La alegría que exhibían los vecinos y la ausencia de cualquier rastro de solidaridad, pese a la brutalidad del desalojo policial realizado bajo sus ventanas, refleja la profunda división que amenaza con romper del todo la sociedad egipcia.

La propia mezquita de Rabaa al Adauiya centraba la mirada de la mayoría de los curiosos tras el incendio, que no afectó a su estructura, pero sí al color blanco de su fachada. La mayoría de ellos mostraban su disgusto por la quema del templo donde solían rezar, aunque no podían evitar expresar su júbilo por las consecuencias que para ellos tendrá la disolución de las acampadas. “Así no podíamos seguir. Nos resultaba imposible aparcar en ningún sitio y para movernos a cualquier lugar teníamos que emplear gran cantidad de horas. Varios de mis vecinos han perdido sus trabajos porque la mitad de los días llegaban tarde y sus jefes se cansaron de aceptar excusas”, afirmaba el abogado y vecino Ahmed Gamad.

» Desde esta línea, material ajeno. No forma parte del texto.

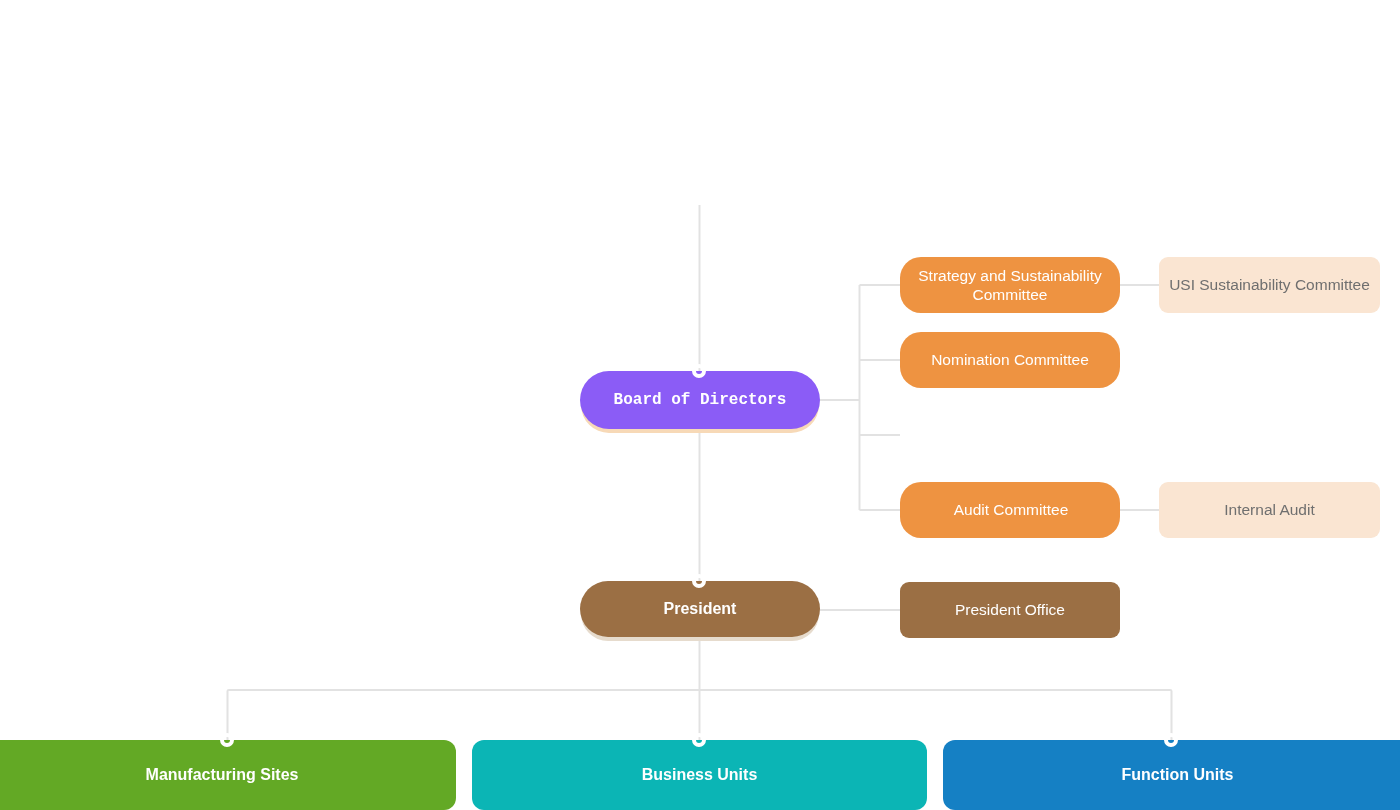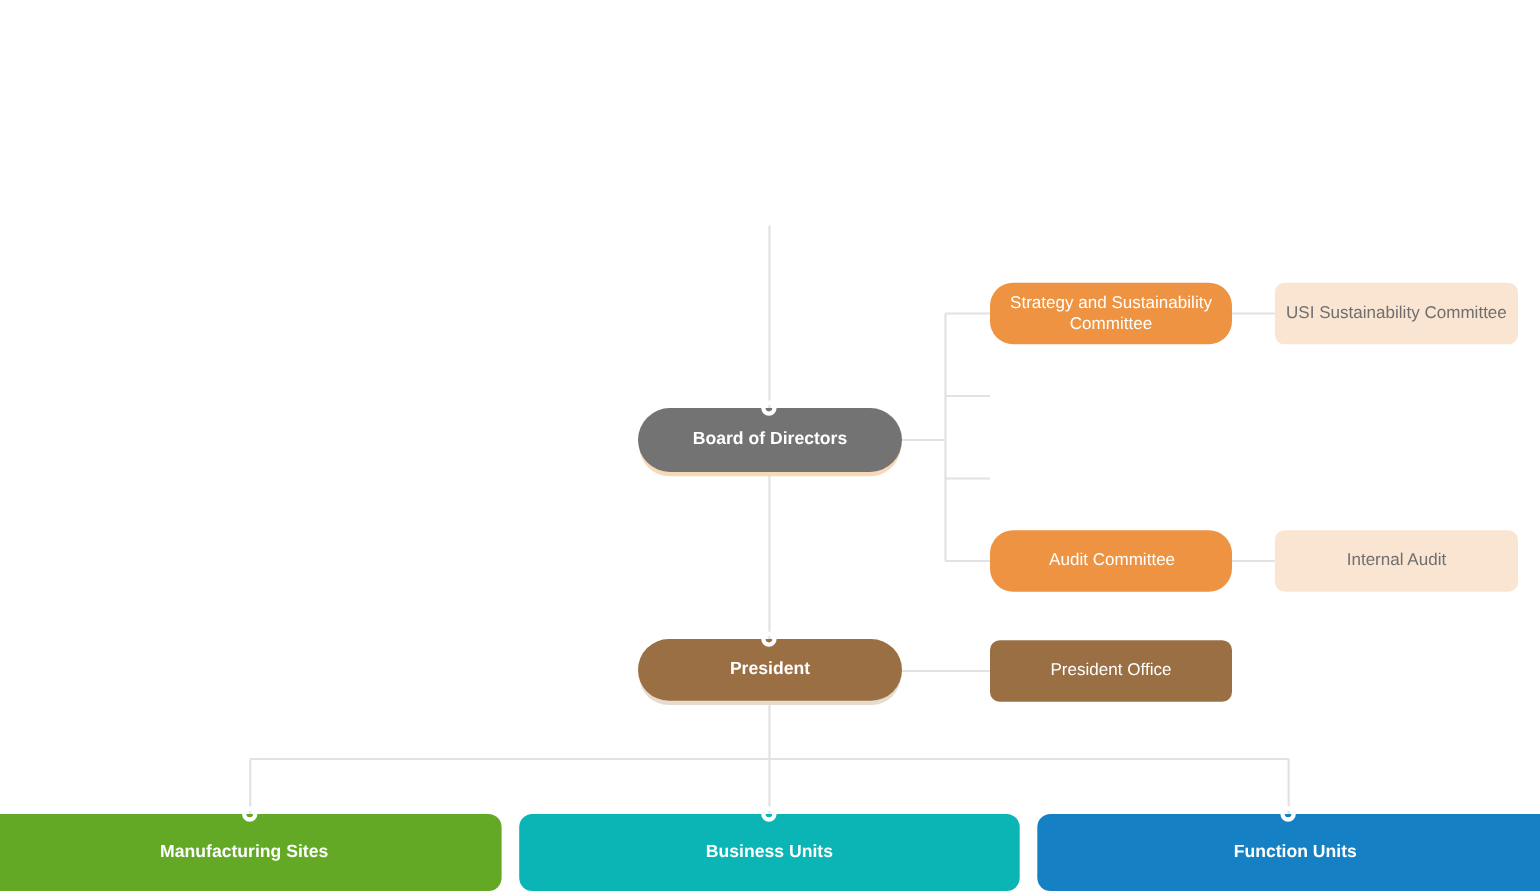--- a/index.html
+++ b/index.html
@@ -74,22 +74,23 @@
   
   .pill {
     border-radius: 999px;
     color: #ffffff;
     font-size: 16px;
     font-weight: bold;
   }
   .pill-board {
     left: 580px; top: 371px;
     width: 240px; height: 58px;
-    background: #737373;
+    background: #8b5cf6;
     box-shadow: 0 5px 0 -1px #f7d9b7;
+    font-family: Liberation Mono, monospace;
   }
   .pill-president {
     left: 580px; top: 581px;
     width: 240px; height: 56px;
     background: #9b6f44;
     box-shadow: 0 5px 0 -1px #e6dbcd;
     text-align: right;
   }
 
   
@@ -181,20 +182,23 @@
 
 
   <div class="node pill pill-board">
     <span>Board of Directors</span>
   </div>
   <div class="dot" style="left:692px; top:364px;"></div>
 
   <div class="node box box-orange" style="top:257px;">
     <span>Strategy and Sustainability Committee</span>
   </div>
+  <div class="node box box-orange" style="top:332px;">
+    <span>Nomination Committee</span>
+  </div>
   <div class="node box box-orange" style="top:482px;padding-left:12px;">
     <span>Audit Committee</span>
   </div>
 
   <div class="node box box-peach" style="top:257px;">
     <span>USI Sustainability Committee</span>
   </div>
   <div class="node box box-peach" style="top:482px;">
     <span>Internal Audit</span>
   </div>

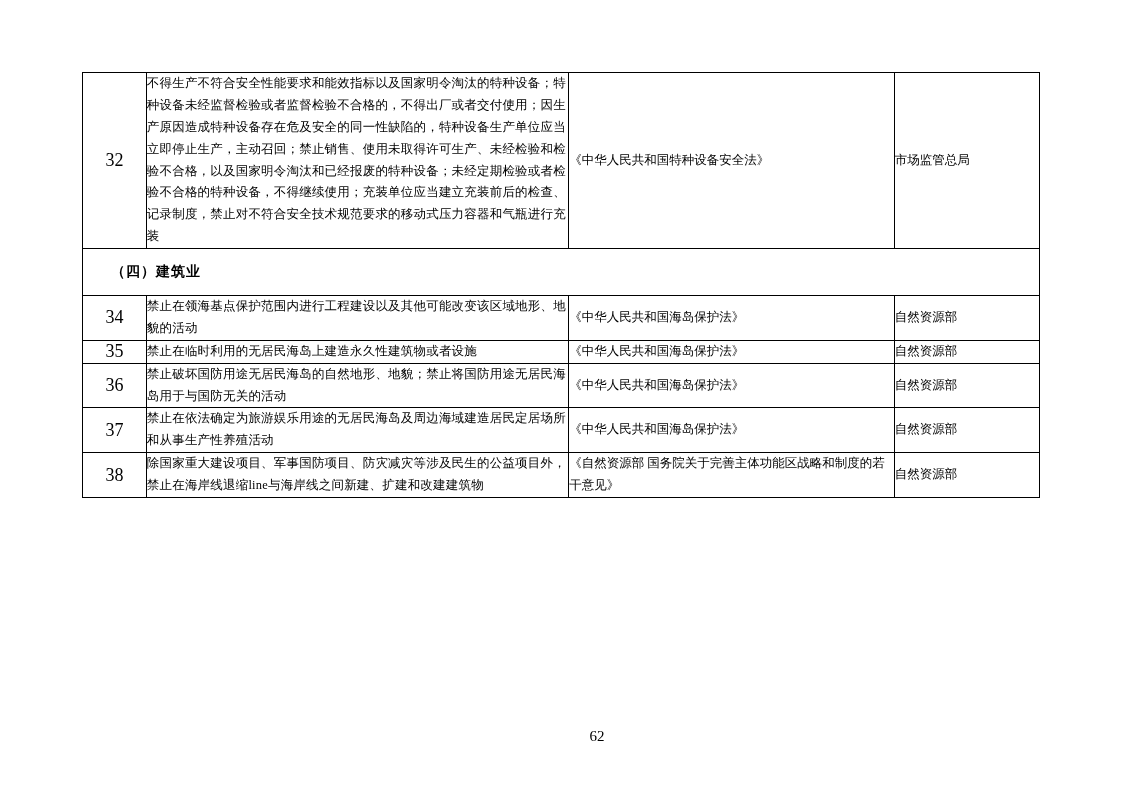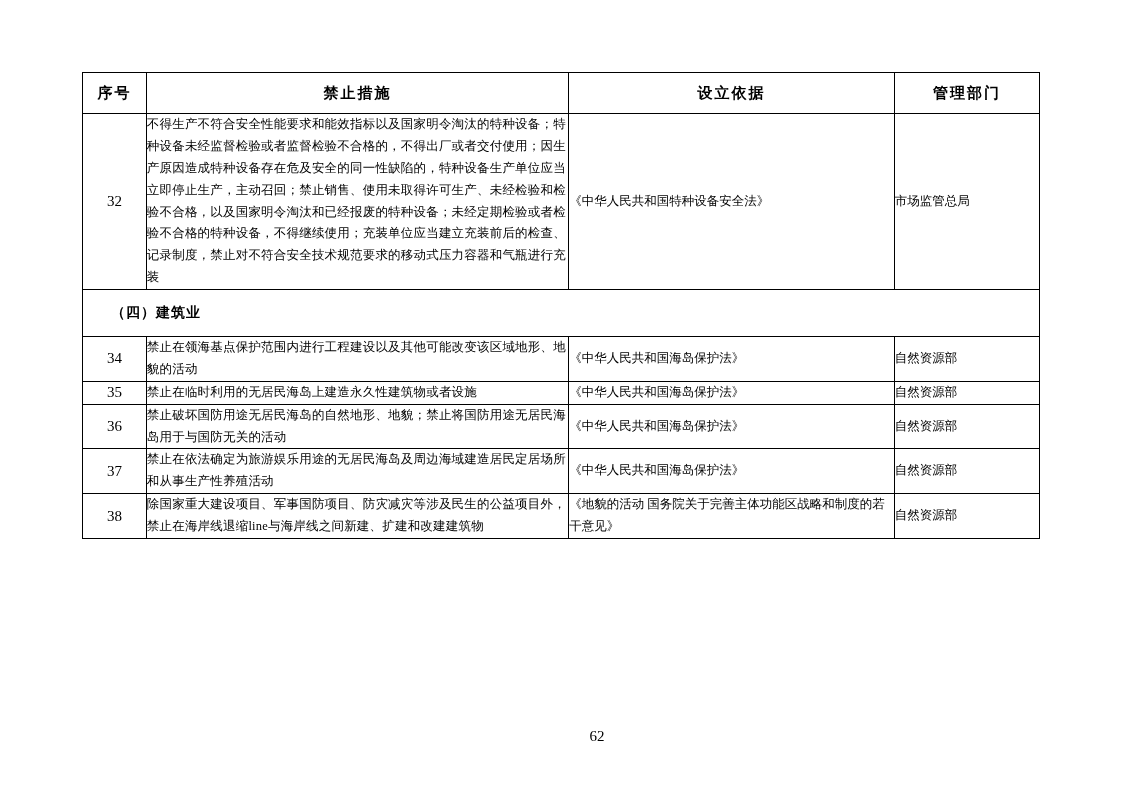--- a/index.html
+++ b/index.html
@@ -43,21 +43,21 @@
     height: 40px;
     font-family: "Liberation Serif", "DejaVu Serif", serif;
   }
   .col-no { width: 58px; }
   .col-measure { width: 384px; }
   .col-basis { width: 296px; }
   .col-dept { width: 132px; }
 
   .cell-no {
     text-align: center;
-    font-size: 15px;
+    font-size: 18px;
   }
   .cell-measure {
     text-align: left;
     font-size: 12.5px;
     line-height: 1.75;
     padding: 9px 10px 9px 12px;
     letter-spacing: 0.2px;
   }
   .cell-basis {
     text-align: left;
@@ -96,26 +96,20 @@
 <div class="page">
 
   <table class="doc-table">
     <colgroup>
       <col class="col-no">
       <col class="col-measure">
       <col class="col-basis">
       <col class="col-dept">
     </colgroup>
     <tbody>
-      <tr class="hdr">
-        <td>序号</td>
-        <td>禁止措施</td>
-        <td>设立依据</td>
-        <td>管理部门</td>
-      </tr>
 
       <tr>
         <td class="cell-no">32</td>
         <td class="cell-measure">不得生产不符合安全性能要求和能效指标以及国家明令淘汰的特种设备；特种设备未经监督检验或者监督检验不合格的，不得出厂或者交付使用；因生产原因造成特种设备存在危及安全的同一性缺陷的，特种设备生产单位应当立即停止生产，主动召回；禁止销售、使用未取得许可生产、未经检验和检验不合格，以及国家明令淘汰和已经报废的特种设备；未经定期检验或者检验不合格的特种设备，不得继续使用；充装单位应当建立充装前后的检查、记录制度，禁止对不符合安全技术规范要求的移动式压力容器和气瓶进行充装</td>
         <td class="cell-basis">
           <span class="basis-line">《中华人民共和国特种设备安全法》</span>
         </td>
         <td class="cell-dept">
           <span class="dept-line">市场监管总局</span>
         </td>
@@ -167,21 +161,21 @@
         </td>
         <td class="cell-dept">
           <span class="dept-line">自然资源部</span>
         </td>
       </tr>
 
       <tr>
         <td class="cell-no">38</td>
         <td class="cell-measure">除国家重大建设项目、军事国防项目、防灾减灾等涉及民生的公益项目外，禁止在海岸线退缩line与海岸线之间新建、扩建和改建建筑物</td>
         <td class="cell-basis">
-          <span class="basis-line">《地貌的活动 国务院关于完善主体功能区战略和制度的若干意见》</span>
+          <span class="basis-line">《自然资源部 国务院关于完善主体功能区战略和制度的若干意见》</span>
         </td>
         <td class="cell-dept">
           <span class="dept-line">自然资源部</span>
         </td>
       </tr>
     </tbody>
   </table>
 
   <div class="page-number">62</div>
 </div>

Tras la valla que rodea la mezquita, varios miembros de la policía militar impedían la entrada a su interior. “Es por la seguridad de los ciudadanos”, aseguraba uno de ellos a un vecino. En el suelo se mezclaban con el fango las pertenencias que habían tenido que dejar los concentrados en su huida: zapatos, espejos de mano y paquetes de comida eran algunos de los objetos que aún daban testimonio del desalojo.